Normalerweise ist Schlacke recht grobkörnig,



Kann



Man das nicht auch einfach gleich durch einen Saugbagger absaugen lassen?



Warum



Wenn sie meinen das was sie heute aus dem Baumarkt bekommen ist besser. Falls in diesem Schutt nach 300 Jahren noch Ausdünstungen sind, werden diese wahrscheinlich höchsten von Kleinnagern kommen. Ich würde den alten Füllungen mehr trauen als das was in den letzen 50 Jahren so als Schüttung verwendet wurde.

Bei ihnen ist bestimmt ein Teil der Füllung auch Asche wie es aussieht. Dennoch würde das was damals verbrannt wurde in der Regel heute ein Biosiegel erhalten können. Ich mache mir bei mir höchsten Gedanken ob in den 70er Jahren Xylamon in der damals verkauften Form eingesetzt wurde. Holzschutzmittel sind eine viel größere Gefahr als alles was als Gewicht in den Einschub gekommen ist.

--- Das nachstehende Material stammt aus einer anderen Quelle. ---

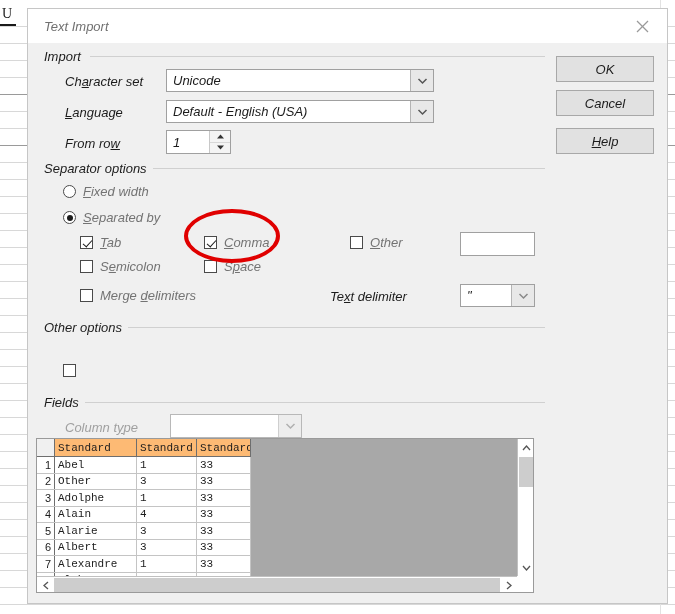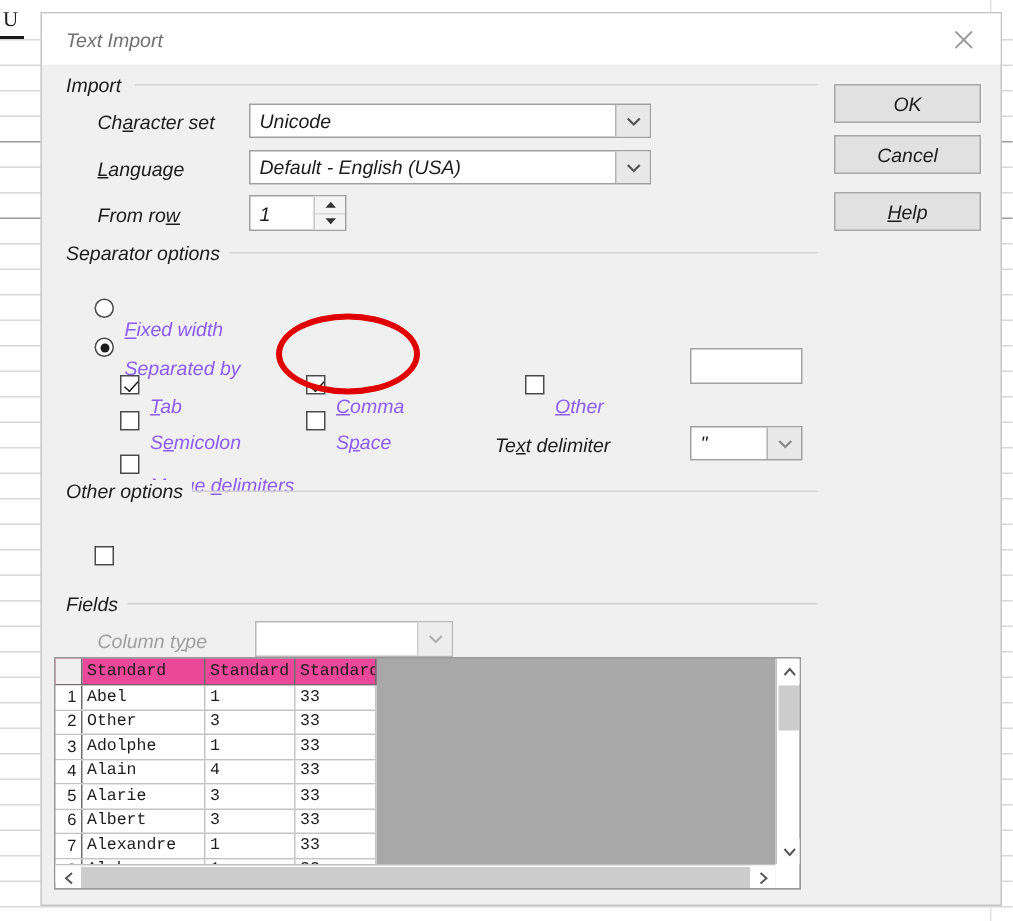--- a/index.html
+++ b/index.html
@@ -217,7 +217,7 @@
     border-width: 0 1.6px 1.6px 0;
     transform: rotate(42deg);
   }
-  .ctl-label { font-size: 13px; color: #8b5cf6; margin-top: 28px; }
+  .ctl-label { font-size: 13px; color: #737373; }
   .ctl-label u { text-decoration: underline; }
 
   

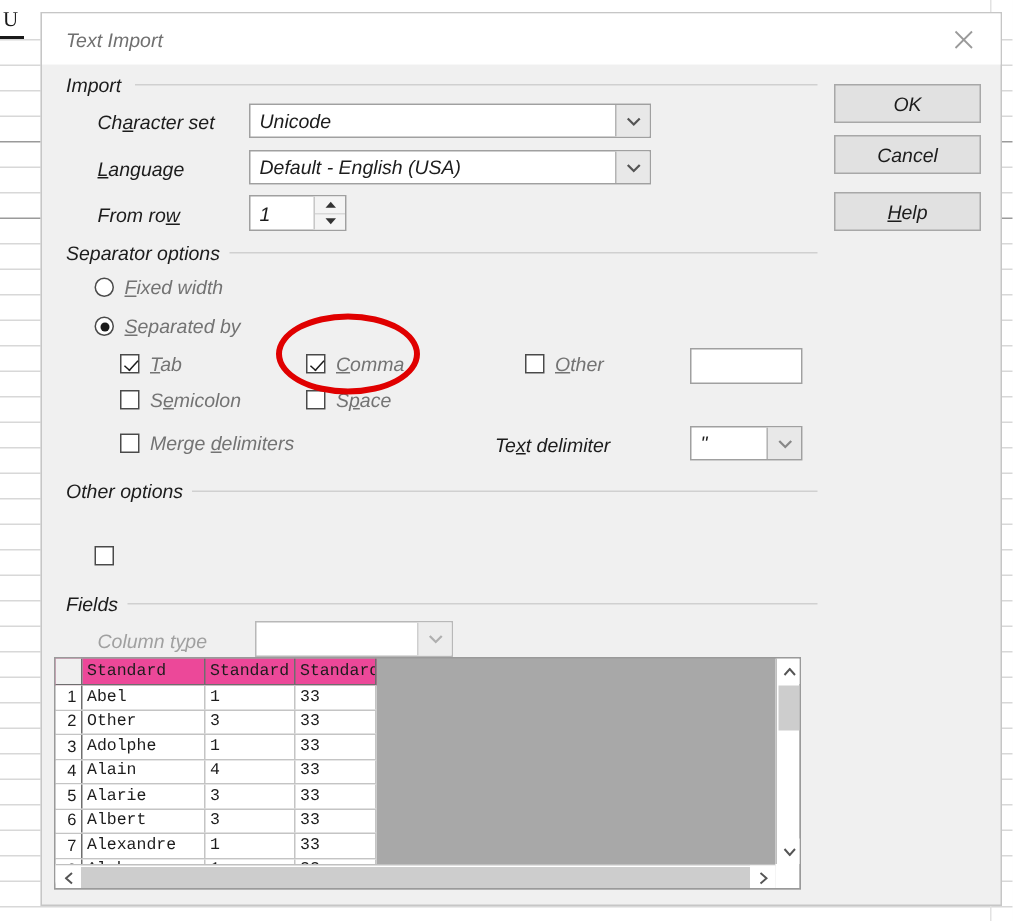--- a/index.html
+++ b/index.html
@@ -258,7 +258,7 @@
     background: #ffffff;
   }
   .pv-row.header {
-    background: #ec4899;
+    background: #fdba74;
     border-bottom: 1px solid #6e6e6e;
     height: 18px;
   }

Wenn kein größeres Chemiewerk in der Nähe war ... Aber dann wäre auch die Umgebung zu testen.



Lassen sie das Zeug im Labor untersuchen



dann sind sie informiert und können gezielt evt. Deckenfüllungen austauschen, bevor sie anfangen gutes Geld zur Beruhigung diffuser Ängste rauszuschmeißen. Auf Verdacht die Füllungen abzusaugen ist purer Blödsinn, vor allem brauchen sie ein Alternativmaterial was dann hineinkommt. Verschlimmbessert ist so eine Decke sehr schnell...
Spannend ist es oft den "Dreck" zu durchstöbern, wir haben so einiges im Haus von 1670 gefunden: Kleintierleichen, Tierknochen, Pfeifenspitzen, Kinderschuhe, Kanonenkugeln, Holzschaufel, Perlen, Münzen, Pillenschachteln usw.
Daraus ließ sich prima die Historie weiterer Umbauten ableiten.
So ein altes Haus ist niemals steril und staubfrei, wenn sie es schaffen mit möglichst wenig moderen Spanplatten- und Plastemobiliar auszukommen hält sich auch weitere Schadstoffbelastung in Grenzen.



Wir



haben jetzt übrigens alle Dielen abgenommen und das Zeug einfach entsorgt. Nachdem auch mehrere Leute mal drauf geguckt haben, haben wir jetzt für uns befunden, dass es wirklich nur Dreck war also Staub, Sand, Bauschutt etc. Dafür, dass es keine richtige Dämmung war und damit auch keine Schlacke sein konnte, ist, daß wir in dem Zeug Unmengen an alten Flaschen, Besteck, Zeitungen etc gefunden haben. Das sah also nicht danach aus, als hätte das jemand planvoll als Schüttung angelegt. Außerdem war das ganze Zeug teilweise nur 1 bis 2 cm den Boden bedeckend.

Ich möchte mich noch einmal für die Antworten bedanken!